À propos de ce bulletin de risque
Le troisième numéro du Bulletin de risque de la violence et de la résilience en Haïti analyse la violence persistante commise par les gangs dans le pays et le premier anniversaire de Vivre ensemble (Viv Ansanm, en créole haïtien), la coalition de gangs qui a transformé le paysage sécuritaire. Il examine l’évolution des tactiques des gangs, leur contrôle territorial en expansion et leurs ambitions politiques accrues dans le contexte plus large des crises institutionnelles, humanitaires et sécuritaires en Haïti. Enfin, il se penche sur les facteurs et les dynamiques qui ont entraîné une intensification de la violence et renforcé l’influence des groupes criminels et des économies illicites.

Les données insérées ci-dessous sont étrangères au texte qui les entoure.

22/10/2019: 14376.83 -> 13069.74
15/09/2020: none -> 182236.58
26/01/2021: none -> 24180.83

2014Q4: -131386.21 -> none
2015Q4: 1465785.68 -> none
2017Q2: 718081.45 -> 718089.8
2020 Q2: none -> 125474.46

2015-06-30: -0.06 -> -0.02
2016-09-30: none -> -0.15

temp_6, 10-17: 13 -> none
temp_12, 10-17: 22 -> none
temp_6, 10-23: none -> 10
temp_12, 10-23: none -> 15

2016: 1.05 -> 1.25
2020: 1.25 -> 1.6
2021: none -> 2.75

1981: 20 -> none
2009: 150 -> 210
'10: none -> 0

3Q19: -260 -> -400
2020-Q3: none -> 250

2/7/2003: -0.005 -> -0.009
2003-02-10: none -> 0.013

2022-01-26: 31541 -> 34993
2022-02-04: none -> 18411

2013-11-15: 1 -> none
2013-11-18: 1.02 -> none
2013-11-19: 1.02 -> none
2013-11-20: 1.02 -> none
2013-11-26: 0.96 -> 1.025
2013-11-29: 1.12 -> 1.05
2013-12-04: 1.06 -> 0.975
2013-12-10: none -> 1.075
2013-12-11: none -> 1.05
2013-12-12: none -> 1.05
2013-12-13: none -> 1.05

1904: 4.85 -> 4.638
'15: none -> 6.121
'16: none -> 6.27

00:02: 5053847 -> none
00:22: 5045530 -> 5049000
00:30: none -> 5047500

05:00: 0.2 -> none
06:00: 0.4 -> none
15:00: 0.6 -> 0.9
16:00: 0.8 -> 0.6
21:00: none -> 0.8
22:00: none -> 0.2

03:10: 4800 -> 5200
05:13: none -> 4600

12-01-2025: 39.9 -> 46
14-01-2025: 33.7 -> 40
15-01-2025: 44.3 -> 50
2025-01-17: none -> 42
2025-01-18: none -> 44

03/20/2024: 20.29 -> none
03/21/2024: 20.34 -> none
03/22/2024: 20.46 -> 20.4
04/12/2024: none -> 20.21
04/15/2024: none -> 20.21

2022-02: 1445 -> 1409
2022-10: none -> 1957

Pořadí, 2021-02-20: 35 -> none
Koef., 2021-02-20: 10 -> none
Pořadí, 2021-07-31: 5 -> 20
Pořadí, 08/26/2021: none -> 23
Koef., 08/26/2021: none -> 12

La gouvernance criminelle continue de gagner du terrain, sans que les autorités haïtiennes ou la communauté internationale ne puissent la contester. Ceci est particulièrement à travers le régime d’extorsion qui est imposé sur une large partie de la région métropolitaine de Port-au-Prince, mais aussi dans l’Artibonite. En outre, l’émergence de Viv Ansanm en tant que force unifiée au cours de l’année écoulée est particulièrement préoccupante sur le plan politique. Elle exerce de plus en plus de pression sur la transition haïtienne, créant de nouveaux dilemmes pour le gouvernement haïtien et les acteurs internationaux vis-à-vis de l’attitude à adopter face aux groupes criminels.
La persistance de la violence des gangs entre décembre 2024 et février 2025 a entraîné de graves conséquences pour la population, notamment des déplacements massifs, un effondrement de l’économie et une insécurité généralisée. Les forces de l’ordre nationales se sont avérées inefficaces dans la lutte contre les activités des gangs. Dans le même temps, les efforts internationaux, en particulier la Mission multinationale d’appui à la sécurité menée par le Kenya, restent limités par des faiblesses opérationnelles. Enlisées dans une impasse sécuritaire et stratégique, incapables de répondre au défi territorial et social posé par les gangs, les forces haïtiennes et internationales demeurent prises entre le marteau et l’enclume.
Enfin, depuis sa création en avril 2024, le Conseil présidentiel de transition d’Haïti a été confronté à des obstacles considérables dans la mise en œuvre de réformes réelles en matière de sécurité et de gouvernance. Cela a installé Haïti dans un état de paralysie politique et stratégique, qui a perduré durant les deux premiers mois de 2024. Cela a des implications déterminantes pour la gouvernance future (y compris la possibilité d’organiser des élections en novembre 2025), la coopération internationale et les efforts plus larges pour restaurer la stabilité, la justice et l’ordre public.
La complexité de la crise, qui s’aggrave en Haïti, souligne le besoin urgent d’une réponse coordonnée et multidimensionnelle afin de s’attaquer aux causes profondes et aux symptômes du conflit que traverse le pays.